The case for ViewComponent over Phlex is mostly familiarity with ERB and the existing ecosystem. If your team is deeply comfortable with ERB and has an existing ViewComponent library, the migration cost may not be worth it.

The case for Phlex is everything else: a single file per component, a purely Ruby mental model, natural composition, excellent testability, and the kind of IDE support that makes refactoring feel safe.


Phlex and the Rails ecosystem

One concern developers often raise: does Phlex play nicely with the rest of Rails?

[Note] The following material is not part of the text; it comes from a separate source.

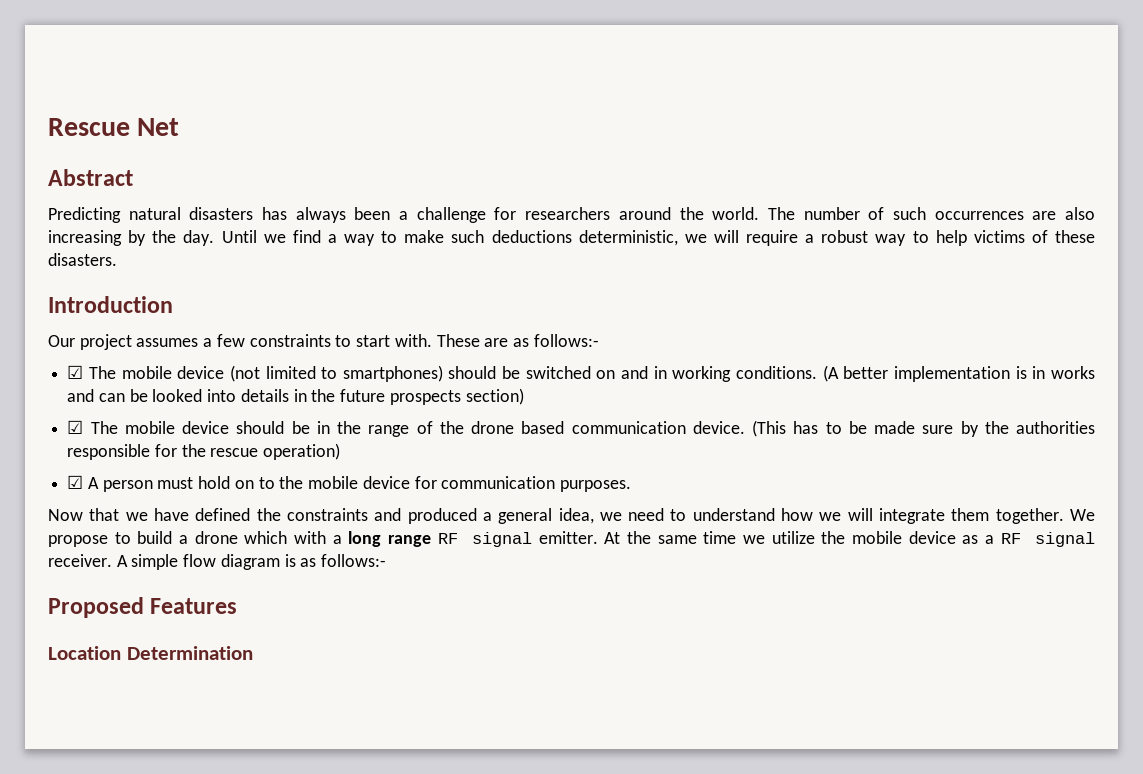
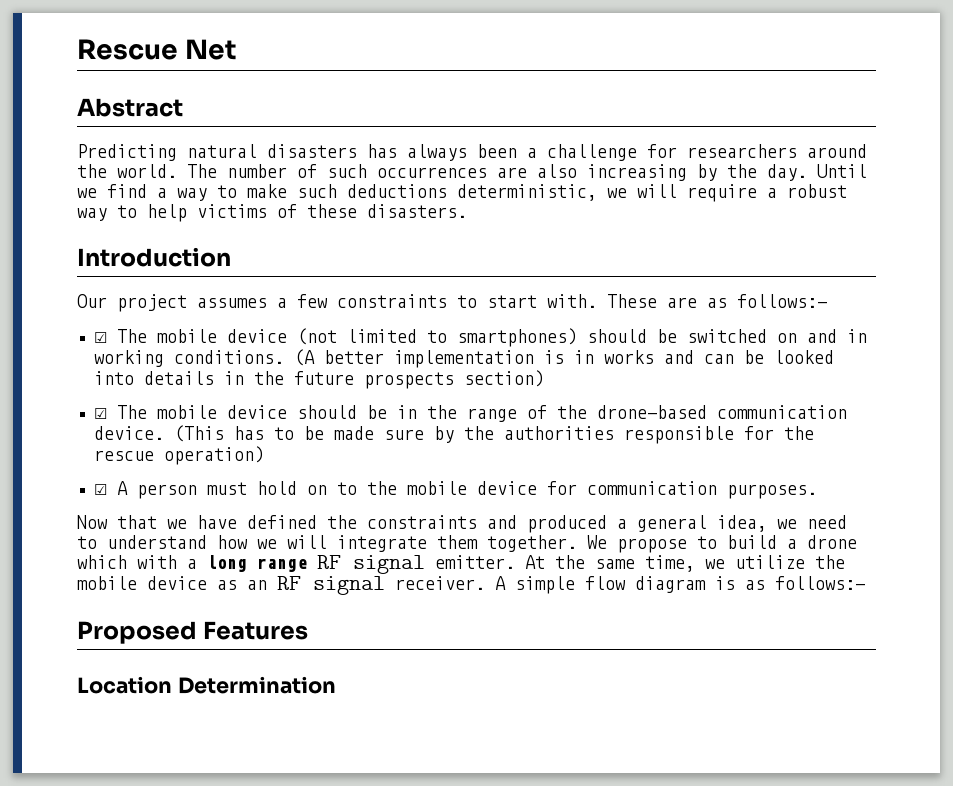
[471,421,565,434] drone based -> [596,405,707,419] drone-based
[703,531,737,544] time -> [645,555,695,572] time,
[985,535,995,544] a -> [247,580,267,590] an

The answer is yes, deliberately so. Phlex was designed to work alongside ERB — you can render a Phlex component from an ERB template and vice versa. This means adoption can be incremental. You don’t rewrite your app; you introduce Phlex components one at a time, in the parts of the UI where the complexity justifies it.

Phlex also ships adapters for all major Rails helpers: link_to, image_tag, form_with, route helpers, content_for, and more. Turbo and Stimulus work exactly as you’d expect — Phlex just generates HTML, and Turbo/Stimulus don’t care where the HTML came from.

In this tutorial series, we’ll use Phlex exclusively from Module 4 onwards — no ERB views at all. This is the “all in” approach. It’s not the only valid approach, but it’s the best way to really understand what Phlex makes possible.


The mental model to carry forward

Before we write a single line of Phlex, internalise this:

A Phlex component is a Ruby object that knows how to render itself as HTML.

That’s it. Everything else — tags, attributes, composition, testing, kits, layouts — is a consequence of taking that idea seriously.

In the next module, we’ll start building that intuition with the Phlex HTML DSL, before touching Rails at all.


Module 1 summary

  • ERB partials work well for simple, stable fragments. They break down when you need parameterised, reusable, testable UI.
  • The four-way tension between partials, helpers, layouts, and instance variables creates implicit coupling that resists refactoring and testing.
  • ViewComponent solves the interface and testing problems but keeps ERB as the template language.
  • Phlex solves all of them: one file, explicit Ruby interface, natural composition, trivial testing.
  • Phlex is fully compatible with Rails — adoption can be incremental, and all Rails helpers are supported.
  • The core mental model: a component is a Ruby object that renders itself as HTML.